### Your objective
For this exercise, return the line containing "tax: 8.875% = 844.36 -> 8.875% = 834.72" and every line after it through the end of the records below, without alteration.

### Input data
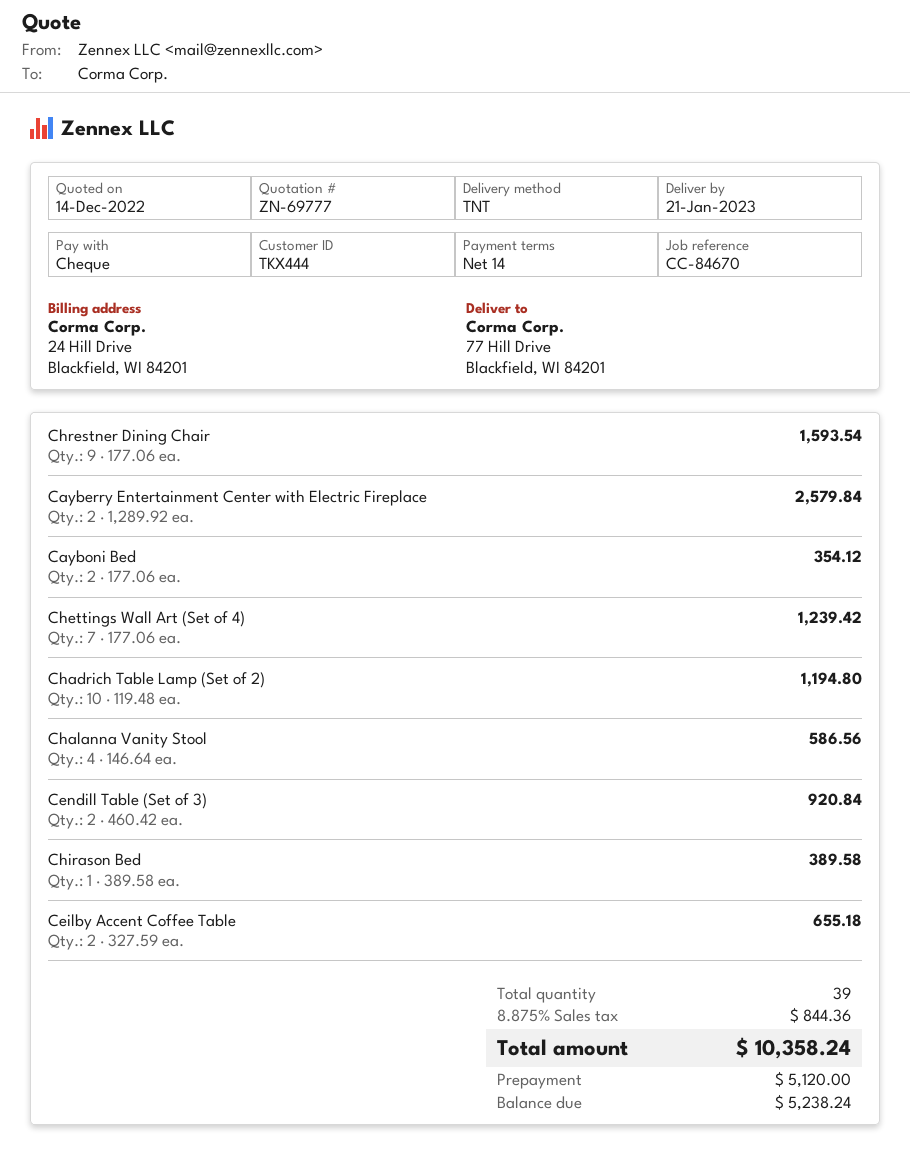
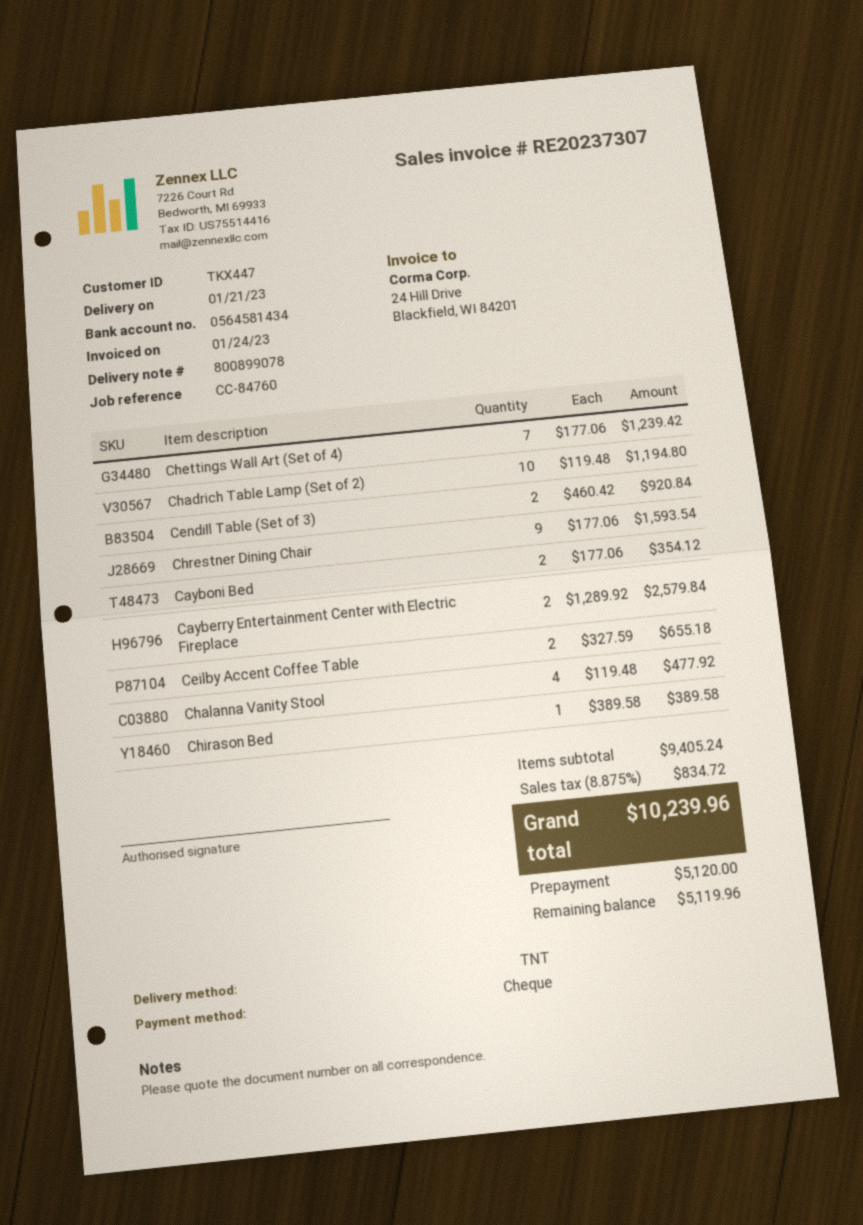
customer number: TKX444 -> TKX447
reference: CC-84670 -> CC-84760
Chalanna Vanity Stool: 4 x 146.64 = 586.56 -> 4 x 119.48 = 477.92
tax: 8.875% = 844.36 -> 8.875% = 834.72
total: 10358.24 -> 10239.96
balance: 5238.24 -> 5119.96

### Expected answer
tax: 8.875% = 844.36 -> 8.875% = 834.72
total: 10358.24 -> 10239.96
balance: 5238.24 -> 5119.96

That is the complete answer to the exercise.